Previous studies involved preclinical imaging tools for the detection of immune responses to cell transplants, by tracking either the long-term fate of labeled stem cells (1,22,23) or the migration of T cells (24–26) or macrophages (27–32) into the transplant. We recently reported an immediately clinically translatable approach for tracking macrophage migration into stem cell transplants (28). The approach relied on intravenous injection of ferumoxytol nanoparticles, which are phagocytosed by macrophages in bone marrow and which can be detected with magnetic resonance (MR) imaging. After transplantation of unlabeled stem cells, MR imaging could help visualize recruitment of nanoparticle-labeled macrophages to the transplant (28). We hypothesized that this macrophage tracking technique could be used to detect immune rejection processes against stem cell transplants. Therefore, the purpose of our study was to evaluate whether endogenous labeling of macrophages with clinically applicable nanoparticles enables noninvasive detection of innate immune responses to stem cell transplants with MR imaging.
Materials and Methods
MR imaging data for this study were analyzed with Cinetool Postprocessing Software, which was provided by Sandeep Gupta, PhD, from GE Research (Niskayuna, NY). Dr Gupta did not participate in data collection or analyses. The authors had complete control of the study data and the information submitted for publication.

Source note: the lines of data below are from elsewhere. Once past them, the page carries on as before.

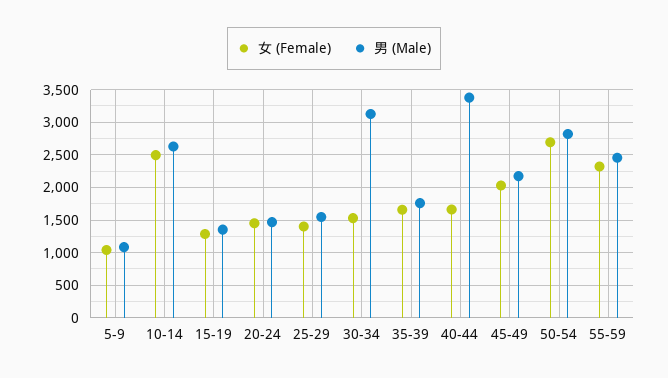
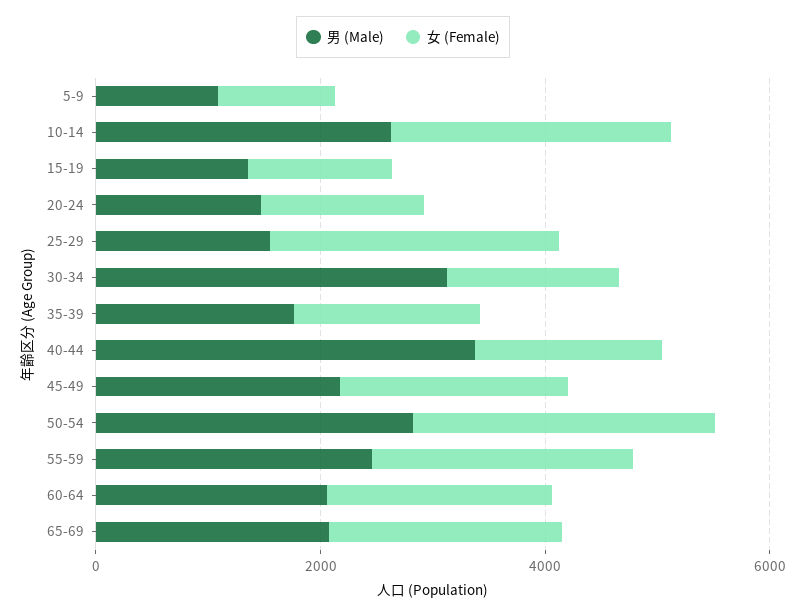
女 (Female), 25-29: 1400 -> 2500
男 (Male), 60-64: none -> 2000
女 (Female), 60-64: none -> 2000
男 (Male), 65-69: none -> 2000
女 (Female), 65-69: none -> 2000

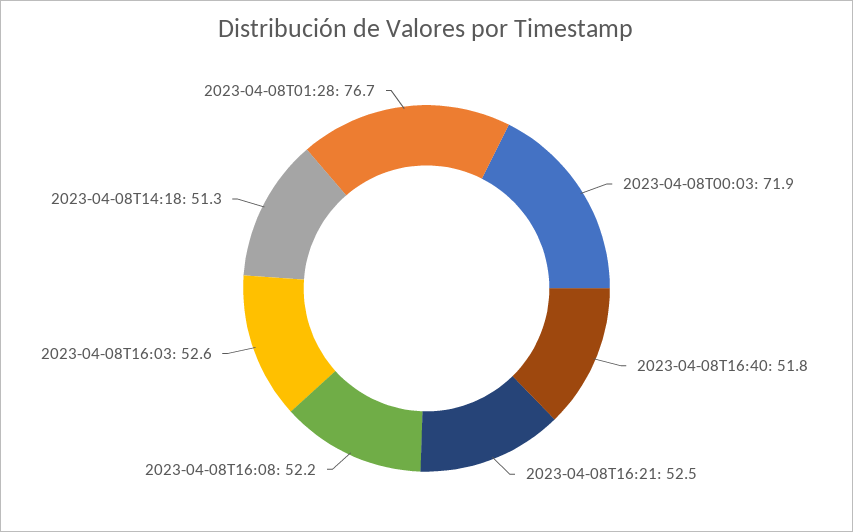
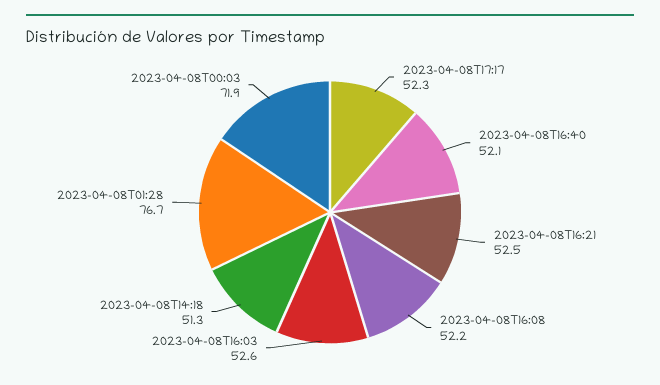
2023-04-08T16:40: 51.8 -> 52.1
2023-04-08T17:17: none -> 52.3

Human MSCs were purchased from Lonza (Walkersville, Md, catalog no. PT-2501). Human adipose-derived stromal cells (ADSCs) were harvested from lipoaspirates of female patients (age range, 28–49 years) and isolated by means of a series of digestions by using type II collagenase as previously described (33,34). MSCs and ADSCs were used after no more than five passages. Work with human tissue was approved through the institutional review board (protocol 2188), and work with human ADSCs was approved by the stem cell research oversight committee (protocol 177).
Animal experiments were approved by the Stanford Administrative Panel on Laboratory Animal Care (protocols 27357, 24365, and 9999). All animals were treated in accordance with the National Research Council’s Guide for the Care and Use of Laboratory Animals. All animal experiments were performed with the animal under isoflurane anesthesia. Buprenorphine treatment was used for pain control after surgeries.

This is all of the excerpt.